**Revision tracking records**

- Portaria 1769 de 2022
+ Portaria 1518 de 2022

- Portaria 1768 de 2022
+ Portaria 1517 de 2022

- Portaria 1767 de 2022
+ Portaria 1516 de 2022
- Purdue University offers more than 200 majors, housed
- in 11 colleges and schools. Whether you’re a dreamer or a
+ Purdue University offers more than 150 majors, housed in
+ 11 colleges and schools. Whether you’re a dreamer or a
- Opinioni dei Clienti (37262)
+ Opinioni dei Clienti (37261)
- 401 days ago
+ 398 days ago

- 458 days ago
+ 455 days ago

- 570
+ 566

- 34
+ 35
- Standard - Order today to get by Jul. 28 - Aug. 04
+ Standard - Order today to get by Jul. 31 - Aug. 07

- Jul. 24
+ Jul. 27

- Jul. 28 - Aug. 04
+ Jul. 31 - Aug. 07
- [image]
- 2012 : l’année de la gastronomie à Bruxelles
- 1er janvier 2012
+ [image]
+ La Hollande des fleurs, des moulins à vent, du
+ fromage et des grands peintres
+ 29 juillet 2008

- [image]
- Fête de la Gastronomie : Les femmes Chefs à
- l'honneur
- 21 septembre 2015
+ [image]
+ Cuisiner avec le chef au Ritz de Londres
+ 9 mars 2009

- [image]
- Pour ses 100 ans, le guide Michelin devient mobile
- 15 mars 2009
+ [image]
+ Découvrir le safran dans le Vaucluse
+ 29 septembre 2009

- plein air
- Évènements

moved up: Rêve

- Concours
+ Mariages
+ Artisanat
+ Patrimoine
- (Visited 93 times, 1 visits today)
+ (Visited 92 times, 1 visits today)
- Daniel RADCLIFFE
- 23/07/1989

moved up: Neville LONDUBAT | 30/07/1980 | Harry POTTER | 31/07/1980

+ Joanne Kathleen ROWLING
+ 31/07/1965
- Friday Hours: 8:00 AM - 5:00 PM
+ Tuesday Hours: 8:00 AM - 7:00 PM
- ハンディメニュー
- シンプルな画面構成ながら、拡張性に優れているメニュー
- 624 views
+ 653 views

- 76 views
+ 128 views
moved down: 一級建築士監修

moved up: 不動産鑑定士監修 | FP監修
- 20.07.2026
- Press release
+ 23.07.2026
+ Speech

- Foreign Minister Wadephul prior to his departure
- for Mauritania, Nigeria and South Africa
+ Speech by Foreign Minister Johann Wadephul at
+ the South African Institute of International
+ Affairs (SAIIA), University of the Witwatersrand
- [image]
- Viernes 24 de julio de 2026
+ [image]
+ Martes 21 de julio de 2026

**Aim of the task**
Collect the complete line wherever the string "Purdue" appears in the records.

**Result for this task**
- Purdue University offers more than 200 majors, housed
+ Purdue University offers more than 150 majors, housed in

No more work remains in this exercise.